• _Exercise aim_
Out of the entries that follow, copy each line containing "affects".

Content revision data
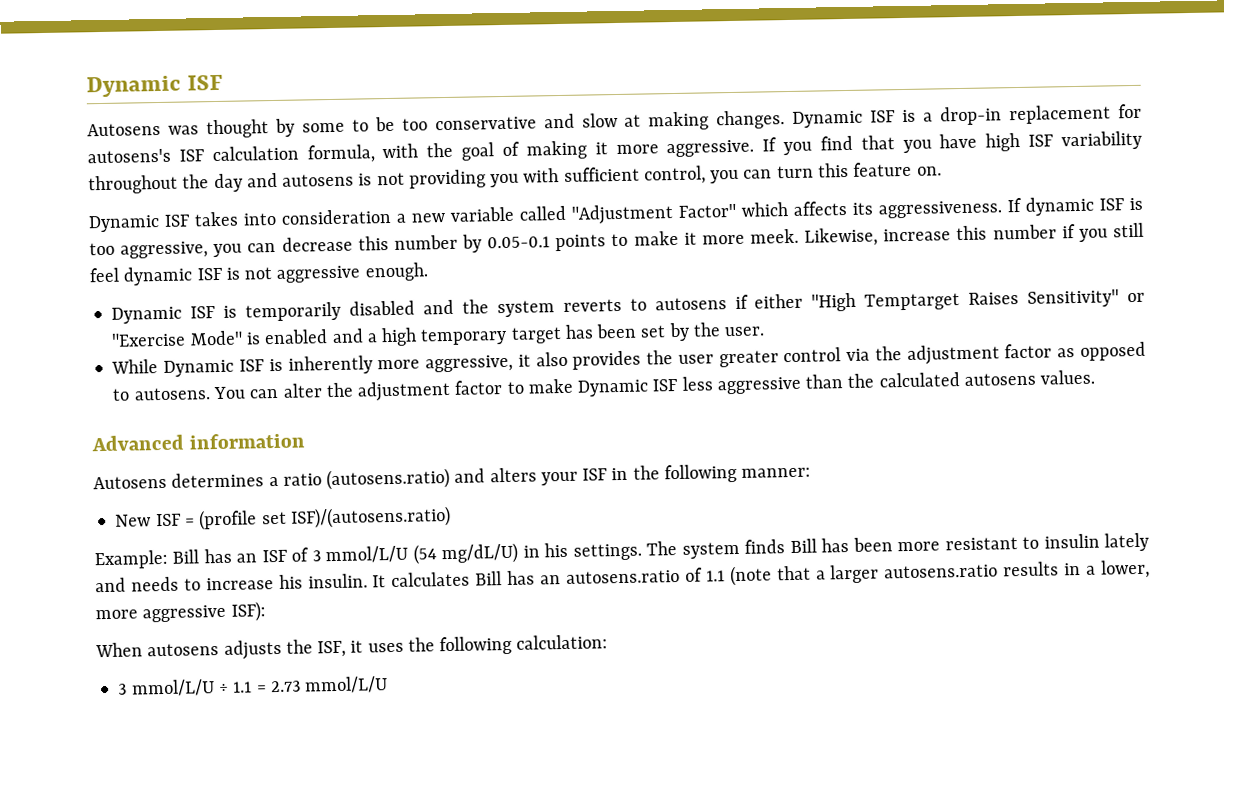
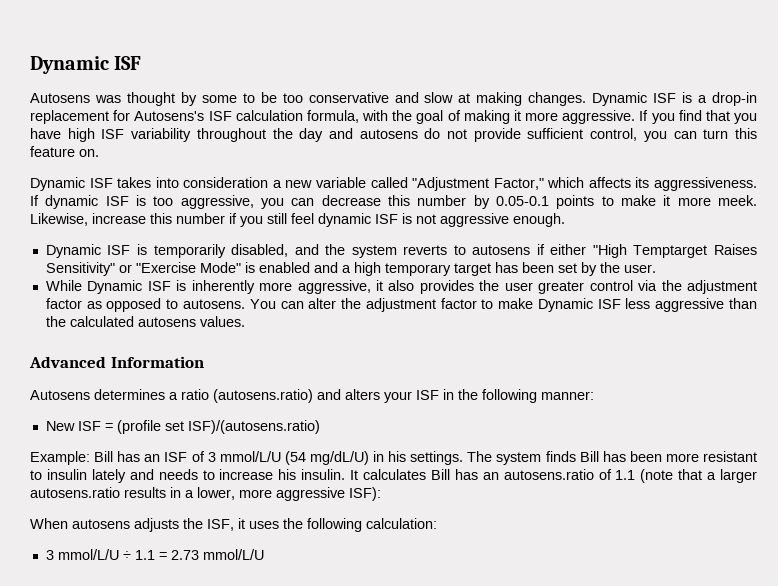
- Dynamic ISF is a drop-in replacement for autosens's ISF calculation formula, with the goal of making it more aggressive.
+ Dynamic ISF is a drop-in replacement for Autosens's ISF calculation formula, with the goal of making it more aggressive.
- If you find that you have high ISF variability throughout the day and autosens is not providing you with sufficient control, you can turn this feature on.
+ If you find that you have high ISF variability throughout the day and autosens do not provide sufficient control, you can turn this feature on.
- Dynamic ISF takes into consideration a new variable called "Adjustment Factor" which affects its aggressiveness.
+ Dynamic ISF takes into consideration a new variable called "Adjustment Factor," which affects its aggressiveness.
- Dynamic ISF is temporarily disabled and the system reverts to autosens if either "High Temptarget Raises Sensitivity" or "Exercise Mode" is enabled and a high temporary target has been set by the user.
+ Dynamic ISF is temporarily disabled, and the system reverts to autosens if either "High Temptarget Raises Sensitivity" or "Exercise Mode" is enabled and a high temporary target has been set by the user.
- Advanced information
+ Advanced Information

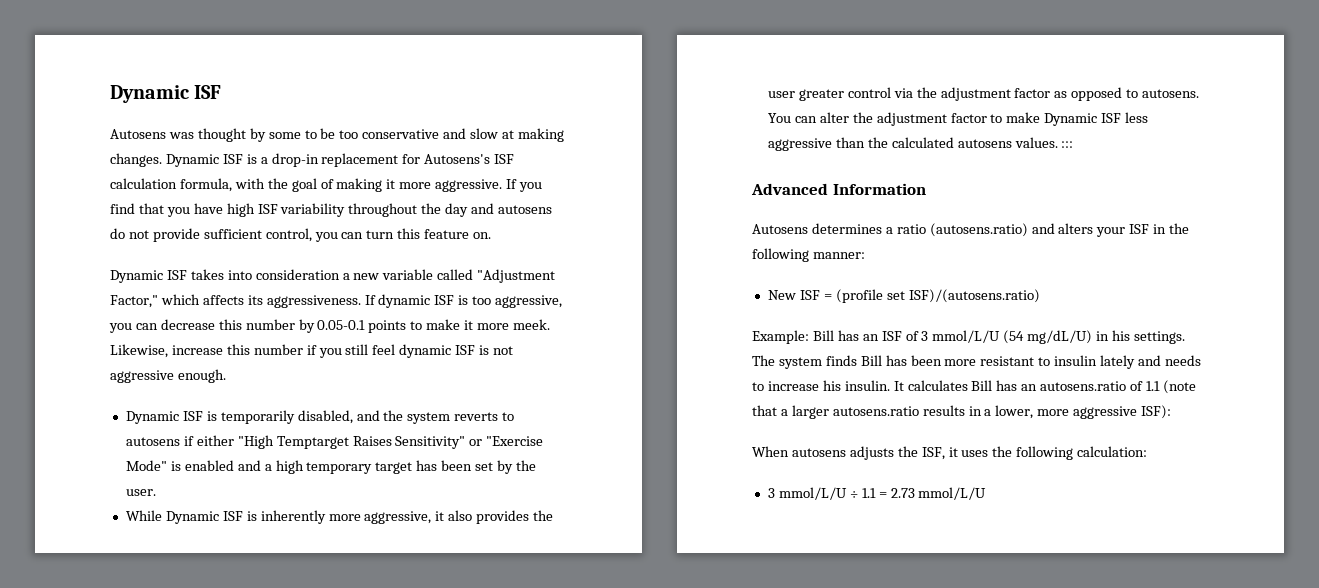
- You can alter the adjustment factor to make Dynamic ISF less aggressive than the calculated autosens values.
+ You can alter the adjustment factor to make Dynamic ISF less aggressive than the calculated autosens values. :::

• _Problem solution_
- Dynamic ISF takes into consideration a new variable called "Adjustment Factor" which affects its aggressiveness.
+ Dynamic ISF takes into consideration a new variable called "Adjustment Factor," which affects its aggressiveness.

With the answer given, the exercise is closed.